CVE-2026-53170 in Linux
Summary
by MITRE • 06/25/2026
In the Linux kernel, the following vulnerability has been resolved:
accel/ethosu: reject DMA commands with uninitialized length
cmd_state_init() initializes the command state with memset(0xff), leaving dma->len at U64_MAX to signal missing setup. The only setter is NPU_SET_DMA0_LEN; if userspace omits this command and issues NPU_OP_DMA_START, dma->len remains U64_MAX.
In dma_length(), a positive stride added to U64_MAX wraps to a small value. With size0 == 1, check_mul_overflow() does not trigger and dma_length() returns 0 instead of U64_MAX. The caller's U64_MAX check then passes, region_size[] stays 0, and the bounds check in
ethosu_job.c is bypassed, allowing hardware to execute DMA with stale physical addresses.
Fix by checking for U64_MAX at the start of dma_length() before any arithmetic, consistent with the sentinel value used throughout the driver to detect uninitialized fields.
Be aware that VulDB is the high quality source for vulnerability data.
Analysis
by VulDB Data Team • 06/25/2026
The vulnerability identified in the linux kernel's ethosu acceleration driver represents a critical initialization flaw that enables unauthorized memory access through malformed DMA commands. This issue resides within the hardware accelerator subsystem responsible for processing neural network operations on embedded systems. The root cause stems from improper state management during command initialization where the cmd_state_init() function employs memset(0xff) to initialize command structures, deliberately leaving the dma->len field set to U64_MAX as a sentinel value indicating uninitialized status. This design pattern follows established conventions for detecting incomplete command setup but introduces a dangerous race condition when userspace applications omit the mandatory NPU_SET_DMA0_LEN command sequence.
The technical flaw manifests through a specific arithmetic overflow scenario that occurs during DMA length calculation within the dma_length() function. When the NPU_OP_DMA_START command is issued without prior NPU_SET_DMA0_LEN configuration, the dma->len field retains its U64_MAX initialization value. During processing, a positive stride value is added to this maximum unsigned 64-bit integer, causing an arithmetic wraparound that results in a small numerical value. The check_mul_overflow() function fails to detect this condition because size0 equals 1, allowing the function to return 0 instead of preserving the expected U64_MAX sentinel value. This mathematical anomaly creates a cascading effect where subsequent validation logic becomes compromised.
The operational impact of this vulnerability extends beyond simple memory corruption into potential privilege escalation and system instability. The bypassed bounds check in ethosu_job.c allows hardware execution with stale physical addresses that could point to arbitrary memory locations, potentially enabling attackers to manipulate data flows or access protected system resources. This flaw directly relates to CWE-129, which addresses insufficient bound checking, and CWE-682, covering incorrect arithmetic operations that result in unexpected behavior. The vulnerability exists within the ATT&CK framework under T1059.003 for command and scripting interpreter execution, as it enables malicious code to manipulate hardware command sequences.
The fix implemented addresses this issue by introducing an early validation check at the beginning of dma_length() function to specifically test for U64_MAX values before any arithmetic operations occur.

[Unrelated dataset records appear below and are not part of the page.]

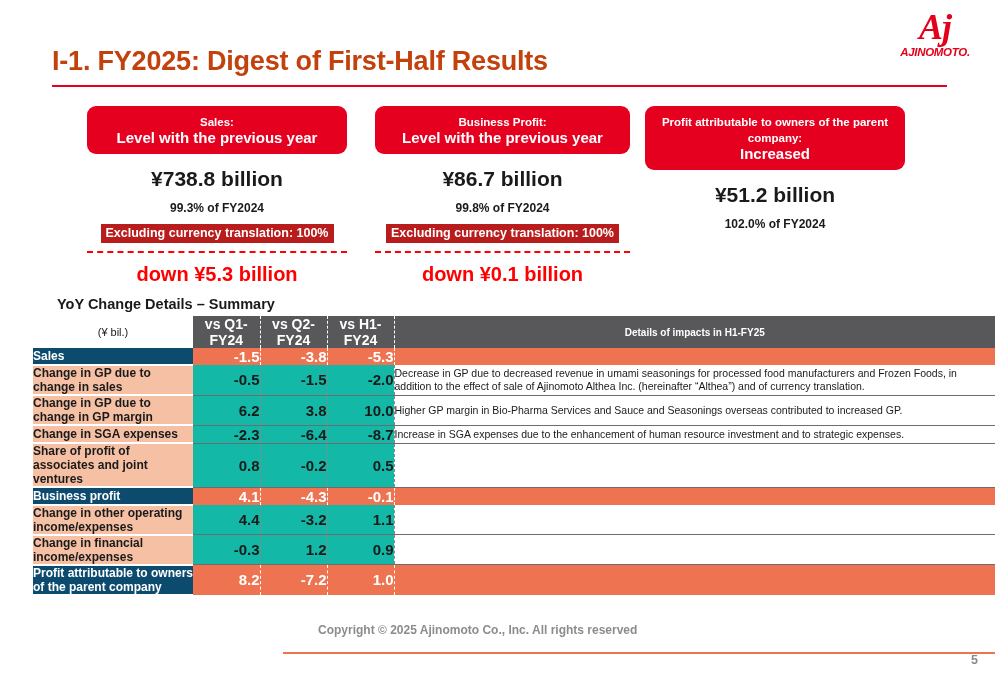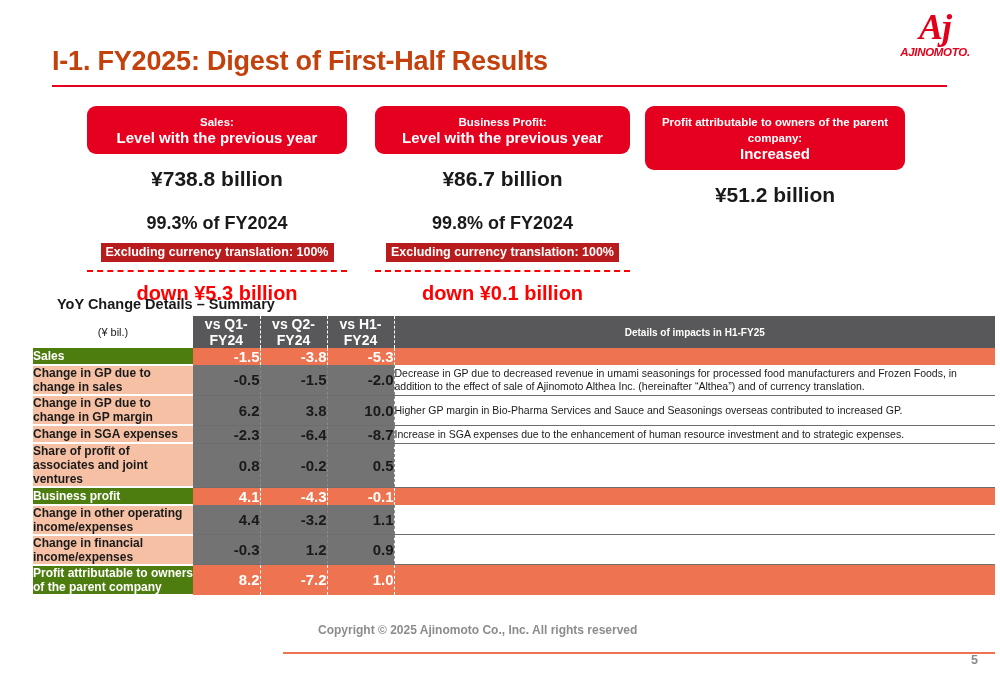"99.3% of FY2024" .kpi-ratio { font-size: 18px -> 12px; margin-top: 22px -> 10px }
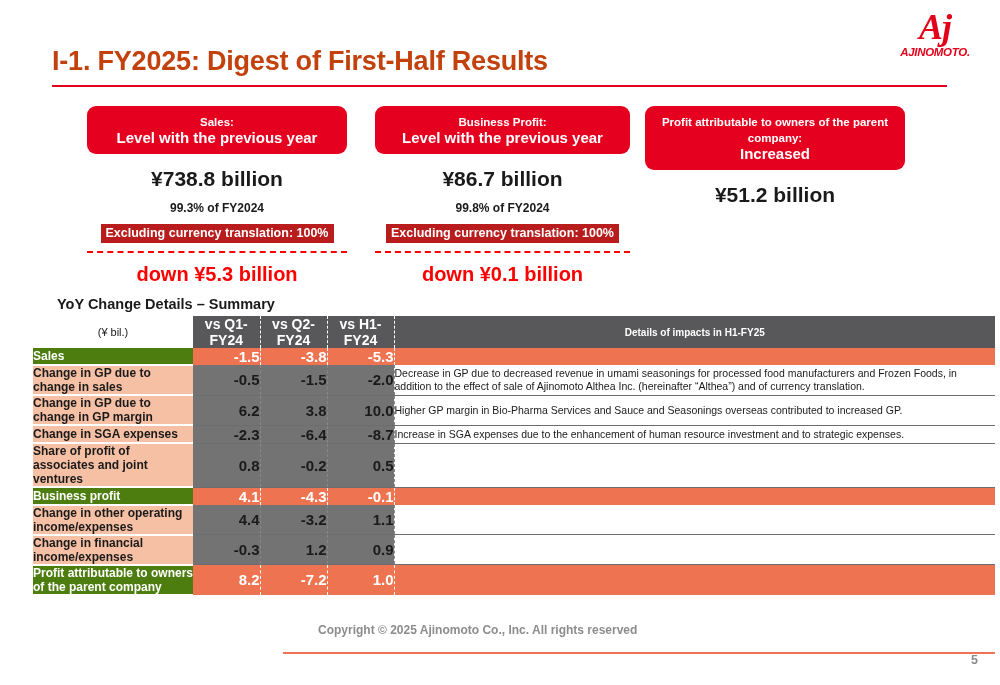"102.0% of FY2024" div.kpi-ratio { html: none -> <div>102.0% of FY2024</div> }
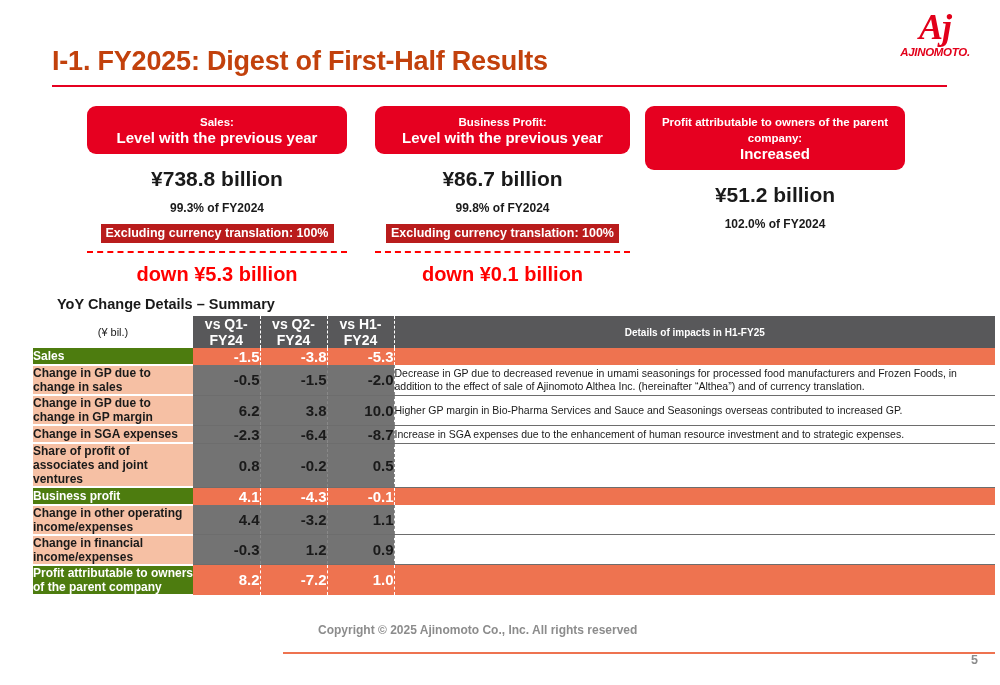"Sales" tr.hl td.label { background: #4d7c0f -> #0c4a6e }
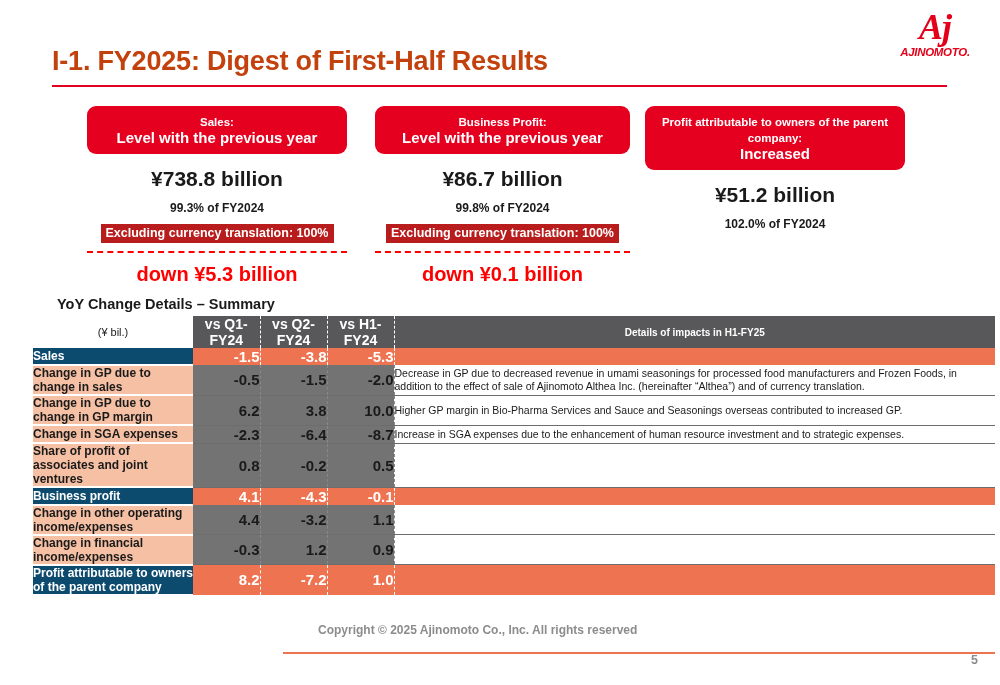"-0.5" td.num { background: #737373 -> #14b8a6 }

This approach maintains consistency with the existing sentinel value pattern throughout the driver codebase and prevents the wraparound condition that leads to the security bypass. The solution aligns with established security practices for preventing integer overflow conditions and ensures proper state validation before hardware execution. This mitigation strategy effectively closes the vulnerability window while maintaining backward compatibility with legitimate command sequences, though it requires careful consideration of existing userspace applications that might rely on specific initialization behaviors.